As renewable energies cannot be considered baseload and cannot be added to reserve margins (which by definition must be available on demand), Taiwan would still have to rely very heavily on fossil-fuel power plants, complicating its ability to meet its carbon-abatement commitments.
Taipower is straining to maintain its baseload power supply through upgrades to existing conventional power plants through the adoption of performance-enhancing technologies. Gas turbines at the Tung-hsiao and Tatan LNG power plants are being replaced with high-output combined-cycle turbines. As many as 18 combined-cycle blocks are reportedly now being built, earlier than Taipower anticipated in its power plan released last year.
Further, coal-fired units at Taipower’s Linkou and Dalin plants have been replaced with ultra-supercritical reactors that operate 27% more efficiently than conventional coal-fired reactors. Reportedly these units are also being brought into service earlier than originally anticipated.
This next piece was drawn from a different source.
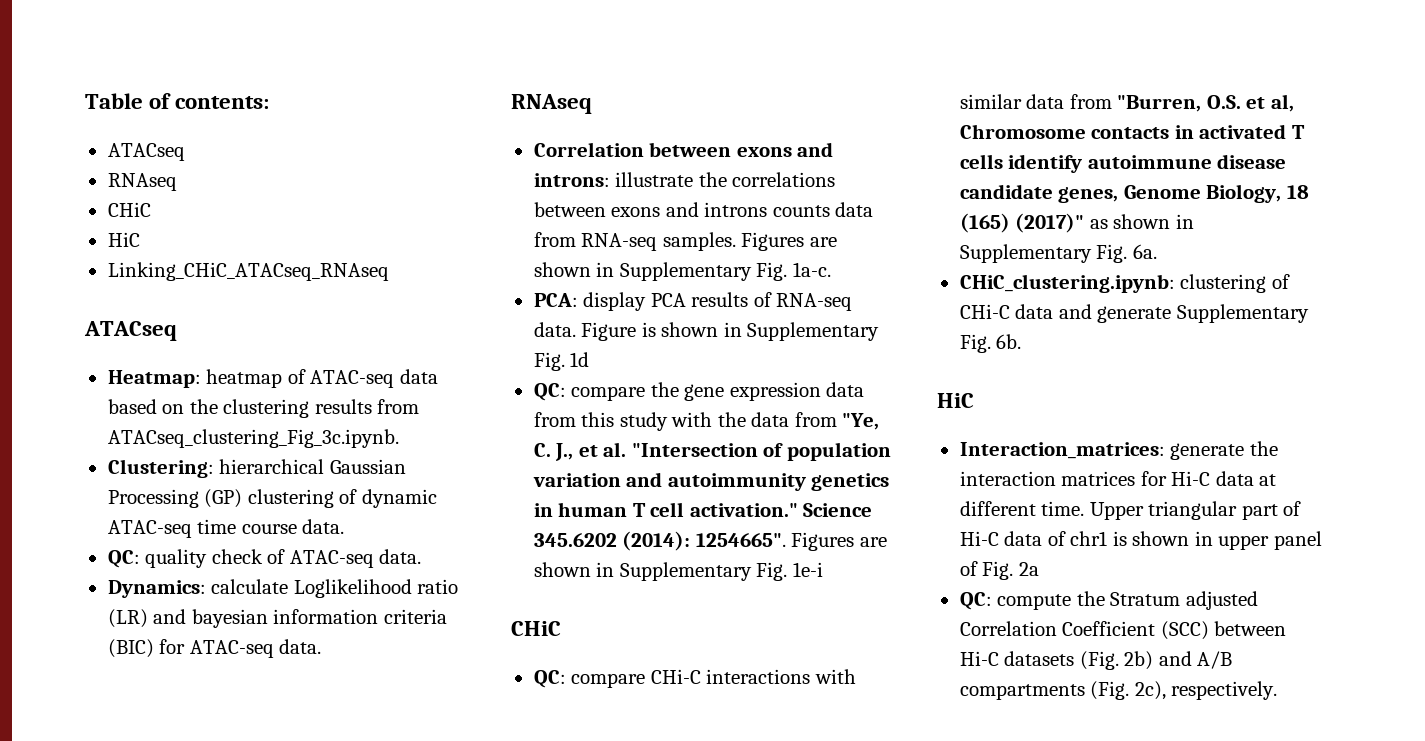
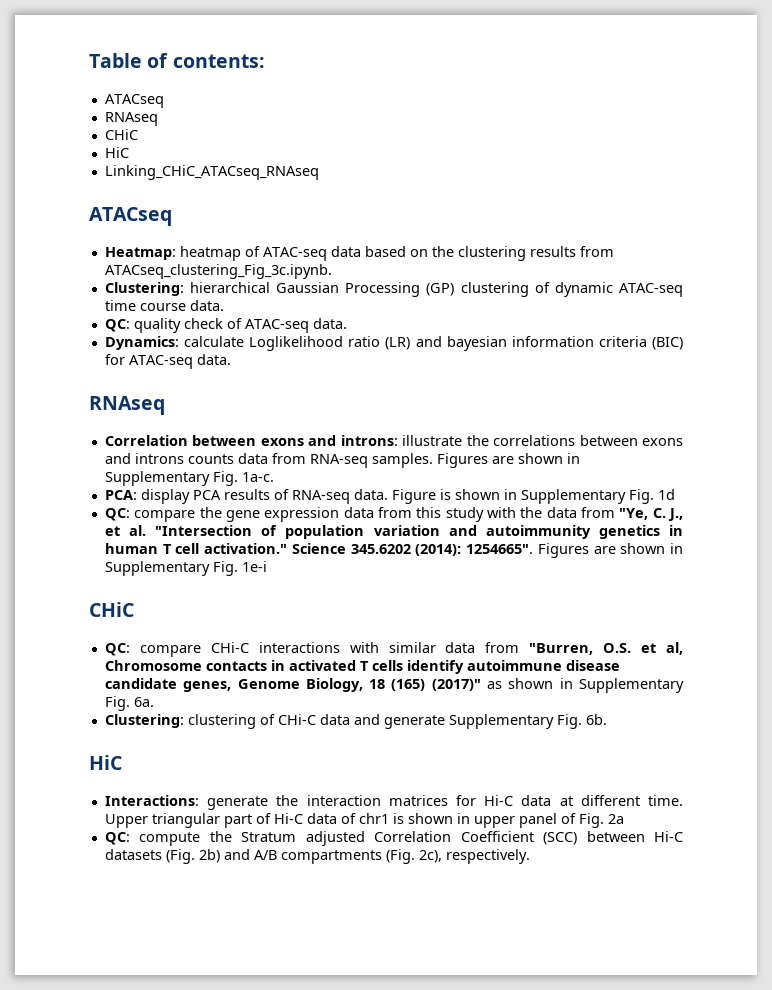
[959,274,1175,293] CHiC_clustering.ipynb: -> [104,714,184,728] Clustering:
[959,442,1165,459] Interaction_matrices: -> [104,795,199,806] Interactions:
Moreover, as greater power outputs can be achieved when the air is colder, Taipower is even experimenting with chilling the air pumped into its power plants.
Meeting peak-power requirements will nevertheless continue to be a major challenge. On May 31 this year, Taipower found itself with a reserve margin of a mere 1.64%, and with global temperatures continuing to rise, similar episodes can be expected to recur.
Fortunately, solar power generates at peak capacity during summer afternoons, potentially alleviating the pressure on the system. Further, offshore wind operates at some 40% capacity in Europe. Considering Taiwan’s excellent wind resources, an even higher capacity factor may be possible here, causing industry sources to suggest the potential for employing offshore wind as baseload.
Demand-response networks such as those operated by global player Enercon can likewise diminish the pressure on peak demand. Demand-response is a system of voluntary power rationing in which companies that opt to participate are paid to shut down operations during peak hours.